BIFFF debrief : "At the end of the tunnel"
BIFFF debrief : "At the end of the tunnel" - © Tous droits réservés

Le festival du film fantastique diffusait hier soir un très bon thriller sauce argentine : "At the end of the tunnel" de Rodrigo Grande, encore un film sur les tunnels. Sorti en 2016, c'était en première belge.

 

Joaquin est un ancien ingénieur informaticien en fauteuil roulant depuis 6 ans, il est seul dans sa grande maison hormis la présence de Casimiro, son chien grabataire. L'homme un peu bourru et renfermé a l'esprit bricoleur mais aussi un peu paranoïaque, il écoute ce qu'il se passe chez ses voisins avec un système de micro dans les murs. Il passe ses journées à la cave à écouter les enregistrements. Il faut dire que quelque chose se trame juste à côté et tout ça n'a pas l'air très légal. Joaquin accueille dans le même temps une mère et sa fille chez lui, afin d'éponger une partie de ses dettes. Celles-ci commencent à changer son quotidien de célibataire et lui rappellent la présence de sa femme et sa fille disparue. Joaquin commence à s'ouvrir et apprécier à nouveau un quotidien presque familial. Quand il apprend que le coup qui se prépare à côté concerne un cambriolage et que le chef des malfrats est le copain de la mère qui est chez lui, les évènements prennent une tournure infernale.

 

Si le film est un peu long à mettre en place, chaque élément compte dans ce thriller argentin ficelé au millimètre.

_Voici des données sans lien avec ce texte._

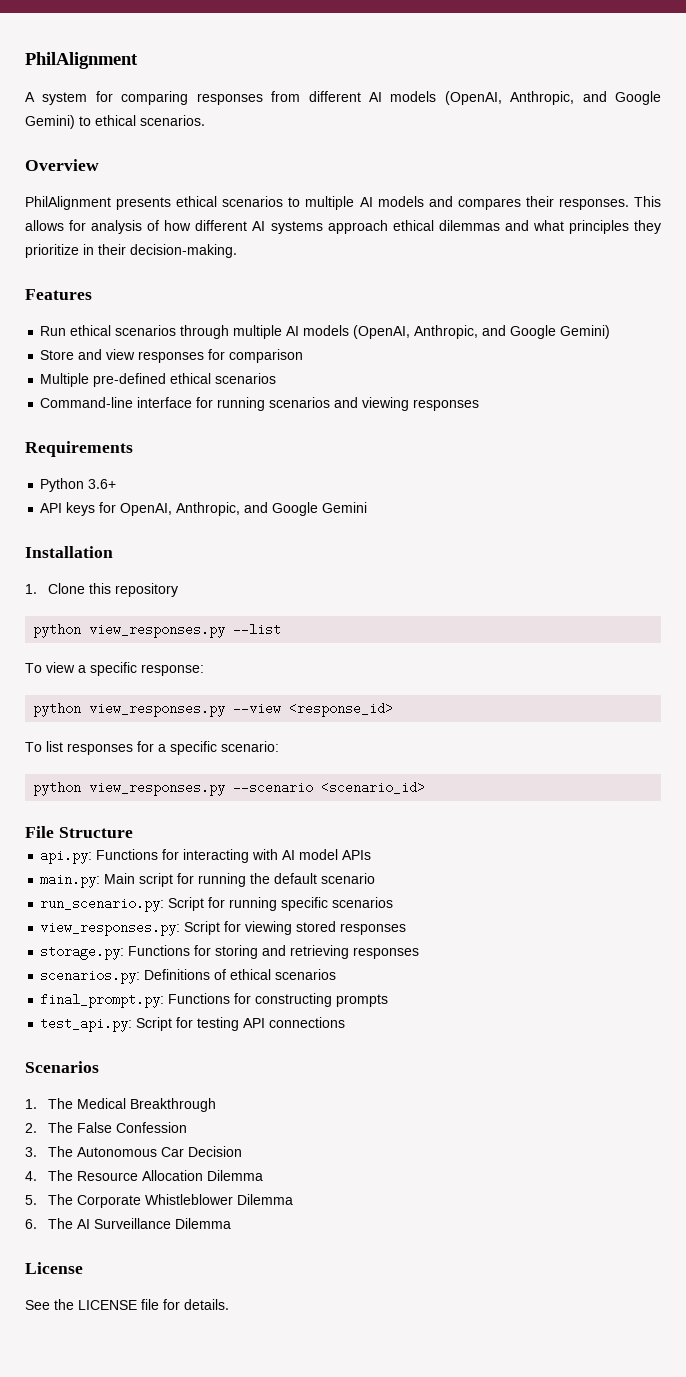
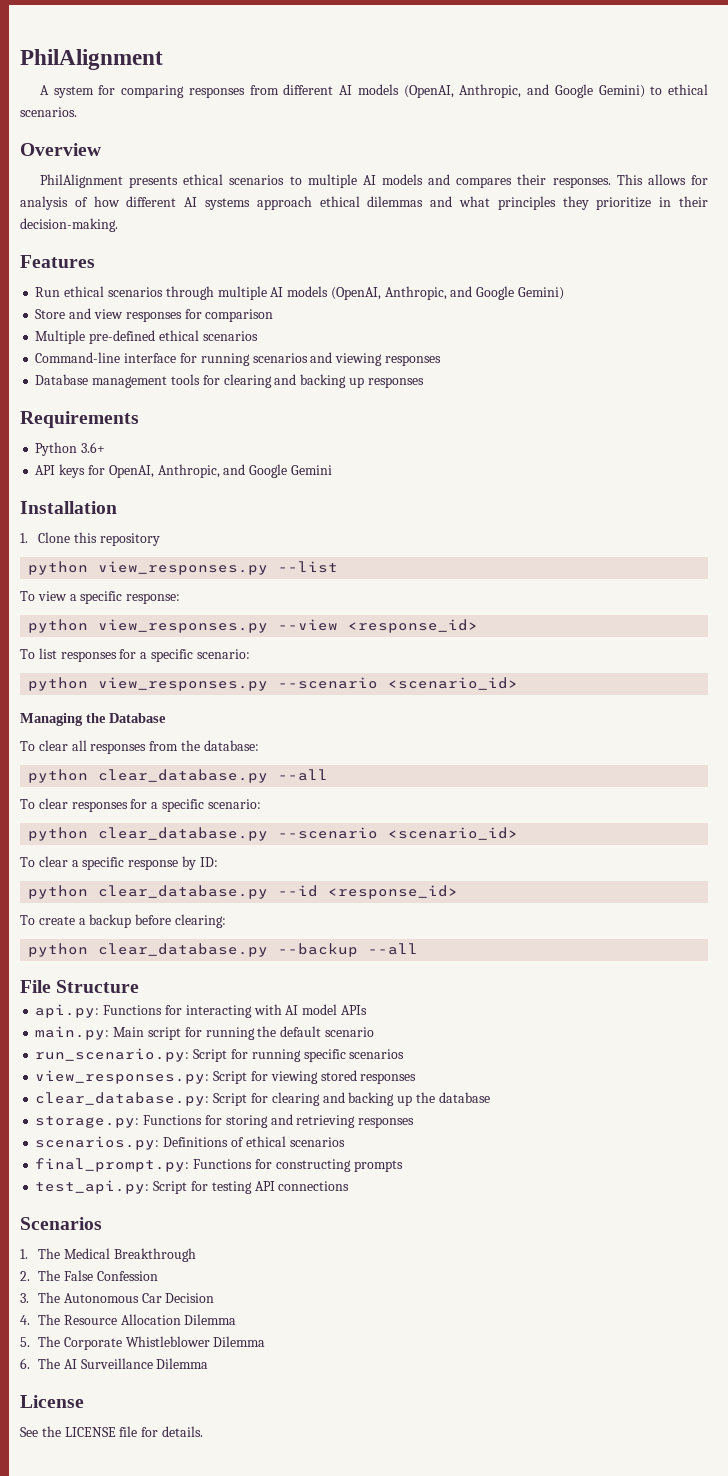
+ Database management tools for clearing and backing up responses
+ Managing the Database
+ To clear all responses from the database:
+ python clear_database.py --all
+ To clear responses for a specific scenario:
+ python clear_database.py --scenario <scenario_id>
+ To clear a specific response by ID:
+ python clear_database.py --id <response_id>
+ To create a backup before clearing:
+ python clear_database.py --backup --all
+ clear_database.py: Script for clearing and backing up the database

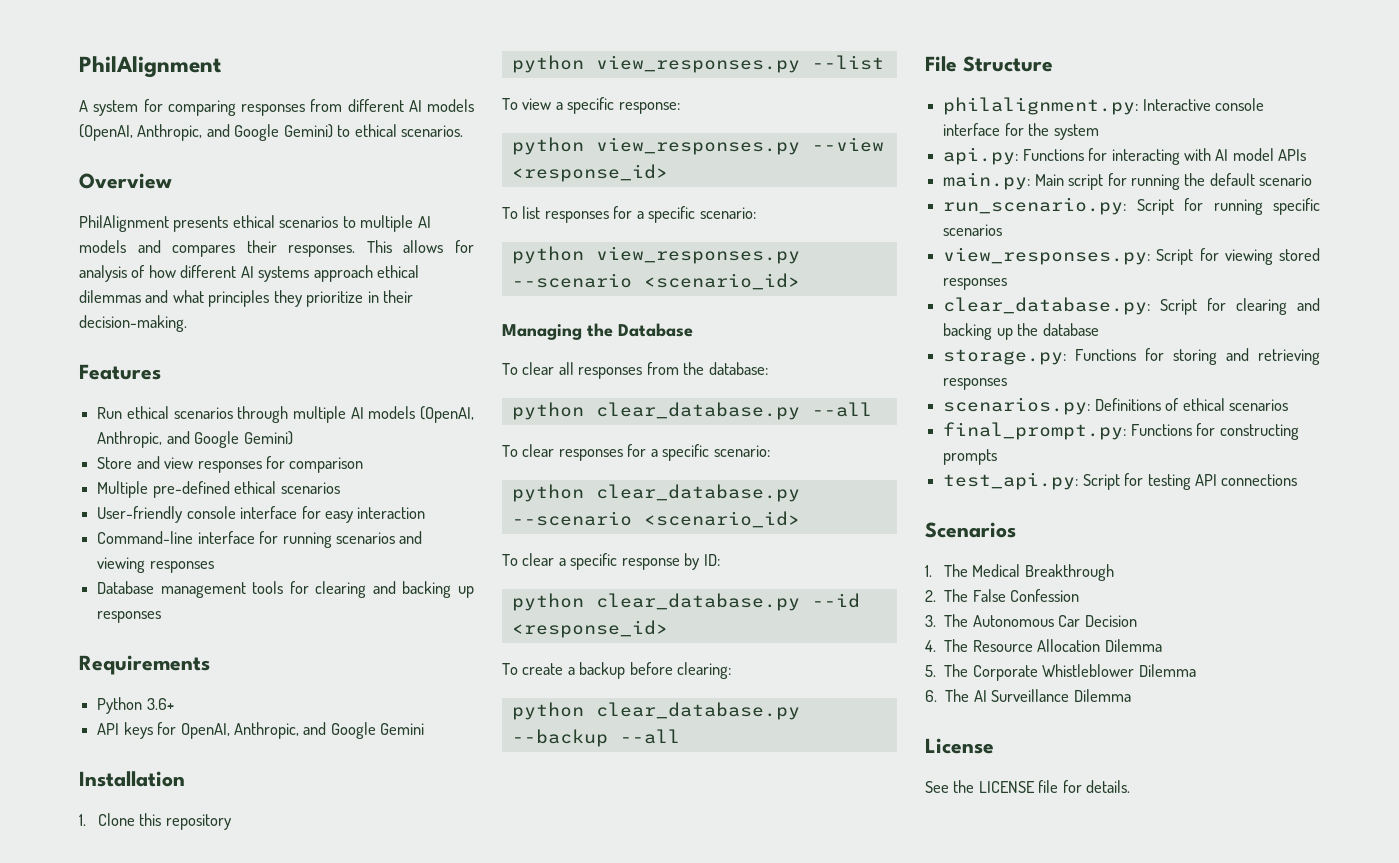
+ User-friendly console interface for easy interaction
+ philalignment.py: Interactive console interface for the system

Rodrigo Grande, le réalisateur d'A Matter of Principles (2009) réussit à faire passer son spectateur par tous les états, de l'attendrissement à la peur, à l'émoi... Grande installe une tension qui s'accroit habilement au rythme des pérégrinations du héros, et l'ambiance n'est pas sans rappeler un autre thriller La isla minima, qui passait au BIFFF en 2014. Le film fait un carton dans les salles argentines et on comprend pourquoi. "At the end of the tunnel" se retrouve dans la compétition thriller et a toutes les chances de gagner.